# Rippin Lips hard at work



## ghost (Apr 23, 2005)

Rippin and I hit West Bay this afternoon. I shot these from my boat.


----------



## seawings (Aug 28, 2004)

Ghost...you have really been busy with that camera!!! Great pictures...I especially like the second one, great composition / color / contrasts...what ever the proper photographic terminology is I really liked that one. Thanks for sharing.


----------



## SEAHUNT186 (Dec 24, 2004)

Nice pics!!


----------



## Hop (May 21, 2004)

Nice Pics.
Who's Gulfcoast is that?
I need to look at mounting a trolling motor to my 180GC and would like to look at one first. I'd hate to have to patch a bunch of holes if i mess it up.
--Hop


----------



## Freshwaterman (May 21, 2004)

Some nice photos, especially the 2nd one!


----------



## ghost (Apr 23, 2005)

2 coolers, thanks for the comments. I enjoy shooting a few pics on the water because you never know what you are going to capture. When you see me with allot of pics, you know the fish were not biting. lol. 


Hop, the boat in the pics are of a Transport, not a GC. I have a 20' GC that I just mounted a TM on. Mine has the raised platform on the floor for a TM to mount and that made it easy. Does yours?


----------



## Hop (May 21, 2004)

Mine has a raised deck in the front that has camber.
http://www.uberstorage.com/tex/public/Boat/Console.jpg
http://www.uberstorage.com/tex/public/Boat/GC01.jpg
I've seen another 180GC with a trolling motor on the bow but,
i didn't get a chance to look at it real well. 
My question is how to go about getting to the bolts under the deck after it's 
mounted.
Thanks, Hop
P.S. Sorry to hijack your thread.


----------



## rippin lips (Jan 8, 2005)

Pics turned out GREAT .Man I am FATTT.Time to lose some weight before the next pics.

Woody


----------



## ghost (Apr 23, 2005)

Rippin, your not fat, the camera adds 20lbs. The wind was blowing through your shirt and made it puff out! Yea, yea, thats the story. lol.


----------



## ghost (Apr 23, 2005)

Hop, they make bolts that are like "molly bolts" that expand as you tighten them up. My deck has a raised area with an access screw hatch to get to the wires for the female plug. I was able to get my hand/arm in the hole and put lock nuts on my bolts.


----------



## ghost (Apr 23, 2005)

Hop, here is the way mine is set up. I was able to get to the under side, so I used bolts and nuts (Stainless).


----------



## Hop (May 21, 2004)

Sweet setup.
I wish i had a mount like that.

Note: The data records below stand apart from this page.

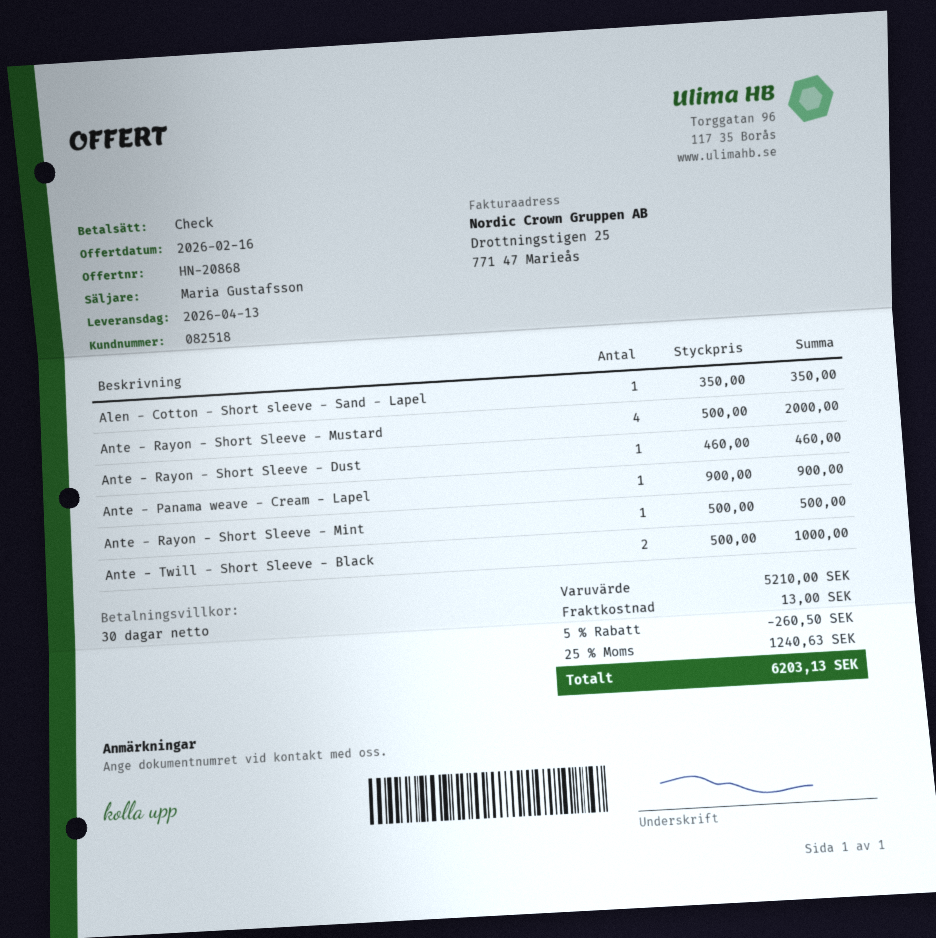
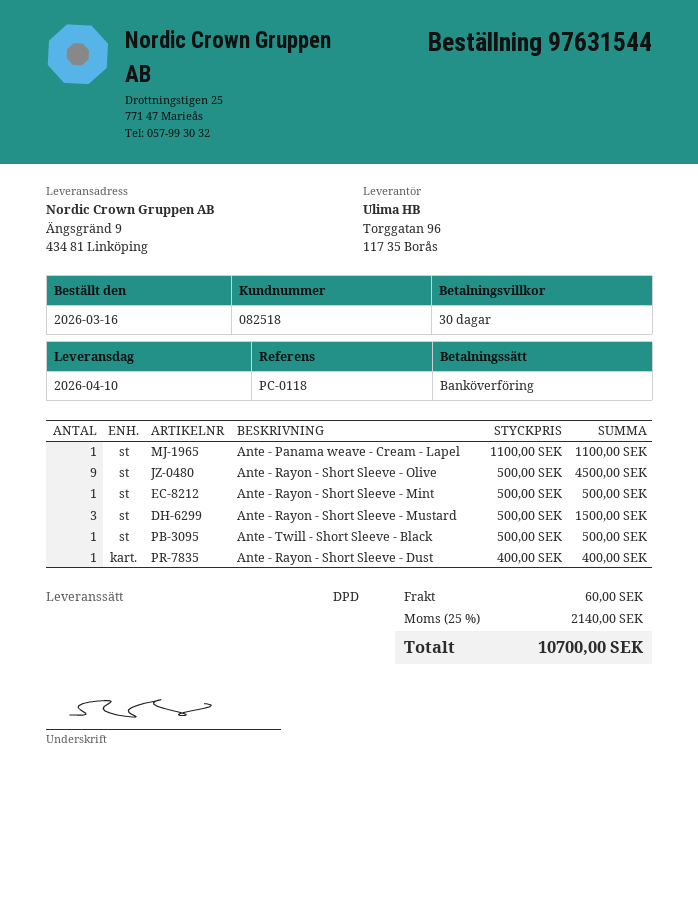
delivery date: 2026-04-13 -> 2026-04-10
payment method: cheque -> bank transfer
Alen - Cotton - Short sleeve - Sand - Lapel: 1 x 350.00 = 350.00 -> none
Ante - Rayon - Short Sleeve - Mustard: 4 x 500.00 = 2000.00 -> 3 x 500.00 = 1500.00
Ante - Rayon - Short Sleeve - Dust: 1 x 460.00 = 460.00 -> 1 x 400.00 = 400.00
Ante - Panama weave - Cream - Lapel: 1 x 900.00 = 900.00 -> 1 x 1100.00 = 1100.00
Ante - Twill - Short Sleeve - Black: 2 x 500.00 = 1000.00 -> 1 x 500.00 = 500.00
Ante - Rayon - Short Sleeve - Olive: none -> 9 x 500.00 = 4500.00
discount: 5% = 260.50 -> none
shipping: 13.00 -> 60.00
tax: 25% = 1240.63 -> 25% = 2140.00
total: 6203.13 -> 10700.00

I'm sure i'll have to shim the TM so it sits level.
I found a chase for the battery wires. Now it's just a matter of sticking my head thru the anchor stow to try and see if i can get to the underside.
http://www.uberstorage.com/tex/public/Boat/Anchorstow.JPG
Sounds like it should be a learning experence. lol
--Hop


----------



## ghost (Apr 23, 2005)

Hop, here are a few little things you can do that will make your boat a little quieter. Where your anchor sits against the curved fiberglass area in your stow area, cut some 1/4" rubber and glue or velcro it down to the area. When you bounce across the waves and the anchor bounces up and down, it won't make allot of racket. Also, put some velcro on the hatch to the anchor storage so it won't bounce up and down when in rough water as well. Both will sure cut down on the racket.


----------



## GoingCoastal (May 24, 2004)

ghost said:


> Rippin, your not fat, the camera adds 20lbs. The wind was blowing through your shirt and made it puff out! Yea, yea, thats the story. lol.


JOhn , The camera didnt add those 20lbs. 
Donuts and Beer did that !

Ghost I got the same TM set up on my GC . 
My Dad had the kind that was mounted on the gunnel and got so sick of it he moved the TM to the back of the Boat

Dave


----------



## rippin lips (Jan 8, 2005)

I say it was the camera ! Thats my story and I am sticking to it !


----------



## Mrs Backlasher (Dec 19, 2004)

John,

Camera, wind, whatever. It's just the "teddy bear" look. I like it.

On a man, it means he's contented. On a woman, it just means we're fat! LOL


----------